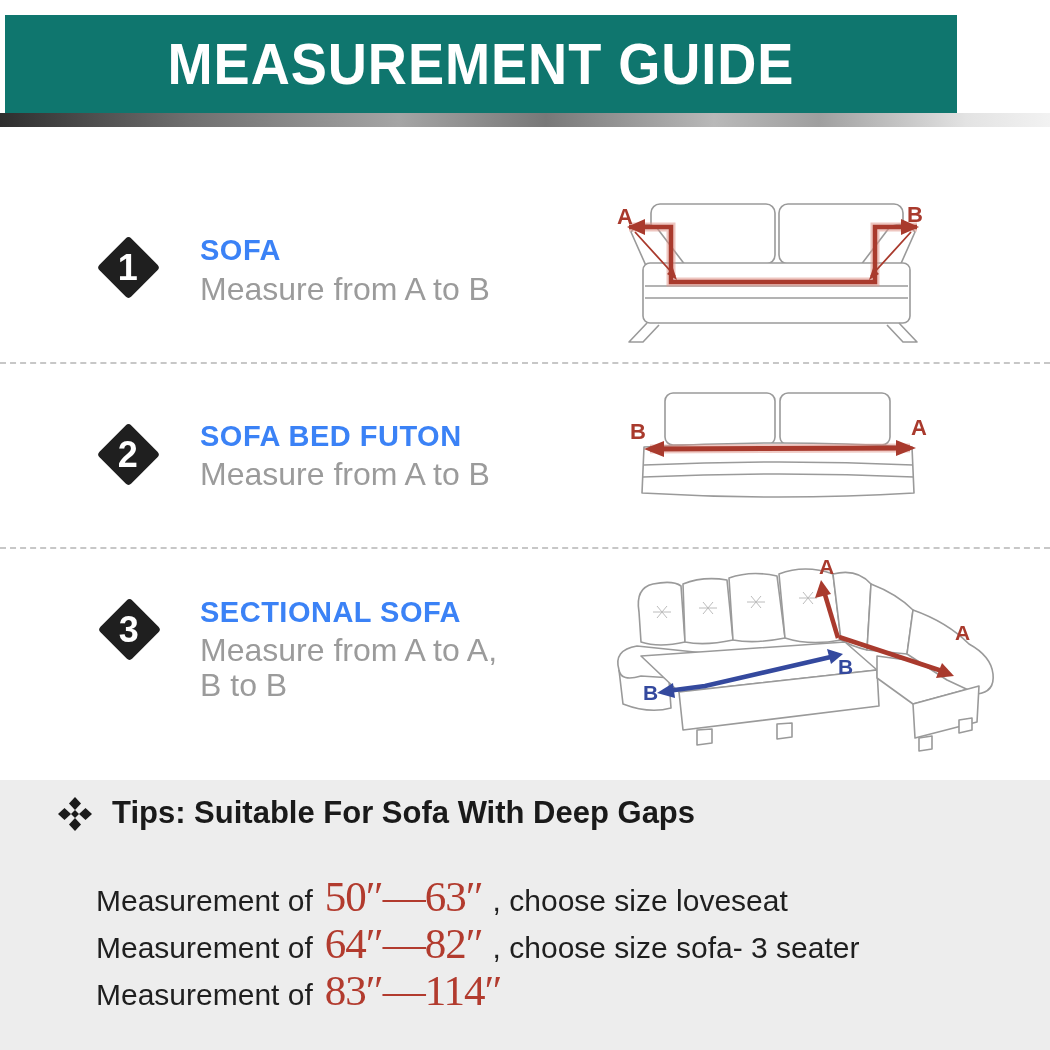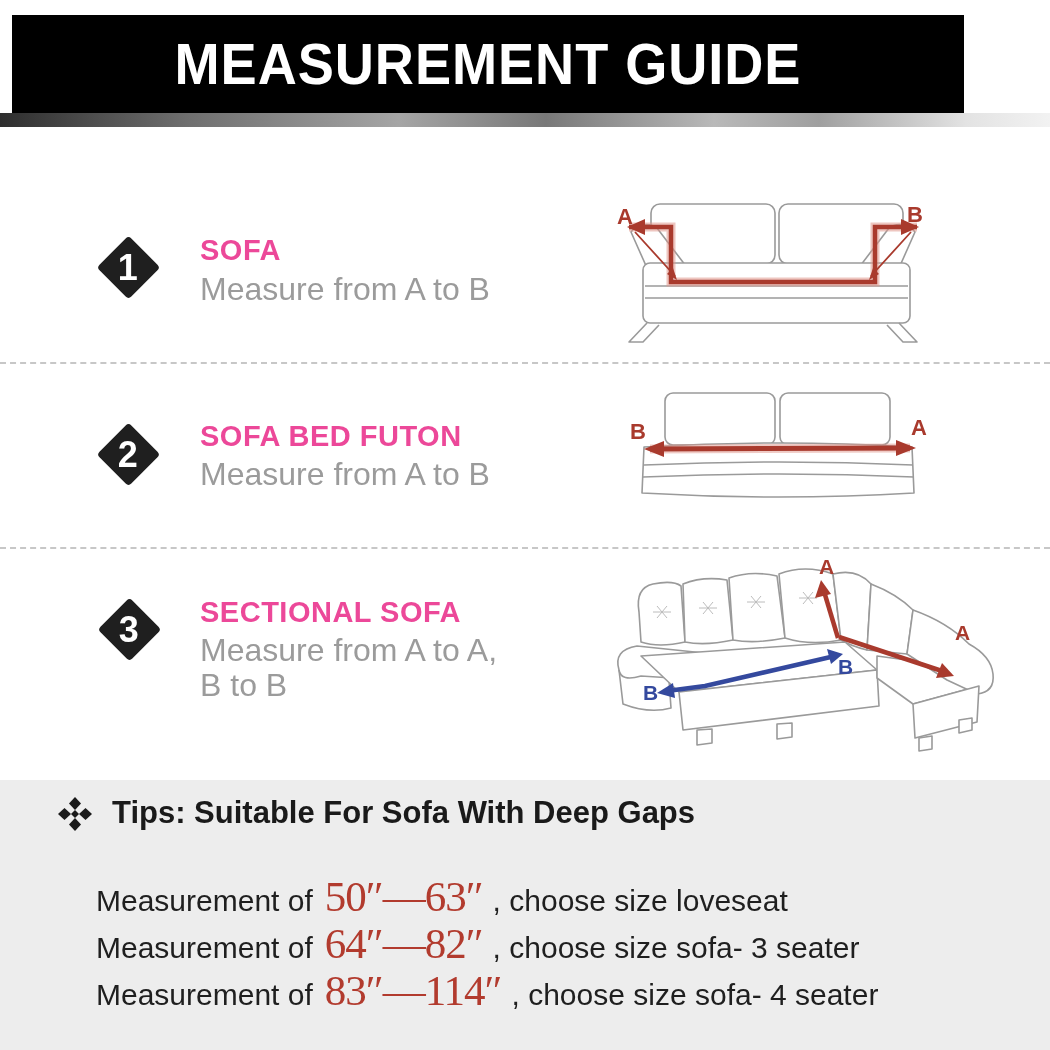--- a/index.html
+++ b/index.html
@@ -1,41 +1,41 @@
 <!DOCTYPE html>
 <html><head>
 <meta charset="utf-8">
 <style>
   * { margin:0; padding:0; box-sizing:border-box; }
   body { background:#ffffff; font-family:"Liberation Sans", sans-serif; }
   .page { position:relative; width:1050px; height:1050px; background:#ffffff; overflow:hidden; }
   .abs { position:absolute; }
 
   
-  .banner { left:12px; top:15px; width:952px; height:98px; background:#000000; }
+  .banner { left:5px; top:15px; width:952px; height:98px; background:#0f766e; }
   .banner h1 {
     color:#ffffff; font-weight:bold; font-size:57px; letter-spacing:1px;
     text-align:center; line-height:98px; transform:scaleX(.95);
   }
   .banner-gradient {
     left:0; top:113px; width:1050px; height:14px;
     background:linear-gradient(90deg,#2e2e2e 0%,#6f6f6f 18%,#a5a5a5 38%,#787878 52%,#b9b9b9 68%,#9f9f9f 78%,#e3e3e3 92%,#f2f2f2 100%);
   }
 
   
   .badge {
     width:45px; height:45px; background:#1f1f1f; transform:rotate(45deg);
     border-radius:4px; display:flex; align-items:center; justify-content:center;
   }
   .badge span {
     transform:rotate(-45deg); color:#ffffff; font-weight:bold; font-size:36px;
     line-height:1;
   }
 
-  .stitle { font-weight:bold; font-size:29px; color:#ec4899; letter-spacing:.5px; }
+  .stitle { font-weight:bold; font-size:29px; color:#3b82f6; letter-spacing:.5px; }
   .ssub   { font-size:32px; color:#9b9b9b; }
 
   .dash { left:0; width:1050px; height:0; border-top:2px dashed #c7c7c7; }
 
   
   .tips-bg { left:0; top:780px; width:1050px; height:270px; background:#ededed; }
   .tips-head { font-weight:bold; font-size:31px; color:#1a1a1a; }
   .mrow { display:flex; align-items:baseline; white-space:pre;margin-top:8px; }
   .mrow .pre, .mrow .suf { font-size:30px; color:#1f1f1f; }
   .mrow .rng {
@@ -194,16 +194,16 @@
   </svg>
   <div class="abs tips-head" style="left:112px; top:795px;">Tips: Suitable For Sofa With Deep Gaps</div>
 
   <div class="abs mrow" style="left:96px; top:864px;">
     <span class="pre">Measurement of</span><span class="rng">50″—63″</span><span class="suf">, choose size loveseat</span>
   </div>
   <div class="abs mrow" style="left:96px; top:911px;">
     <span class="pre">Measurement of</span><span class="rng">64″—82″</span><span class="suf">, choose size sofa- 3 seater</span>
   </div>
   <div class="abs mrow" style="left:96px; top:958px;">
-    <span class="pre">Measurement of</span><span class="rng">83″—114″</span><span class="suf">, choose size sofa- 4 seater</span>
+    <span class="pre">Measurement of</span><span class="rng">83″—114″</span>
   </div>
 
 </div>
 
 </body></html>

Your objective:
Every line above that has the string "tips" needs to be copied.

Response below:
   .tips-bg { left:0; top:780px; width:1050px; height:270px; background:#ededed; }
   .tips-head { font-weight:bold; font-size:31px; color:#1a1a1a; }
   <div class="abs tips-head" style="left:112px; top:795px;">Tips: Suitable For Sofa With Deep Gaps</div>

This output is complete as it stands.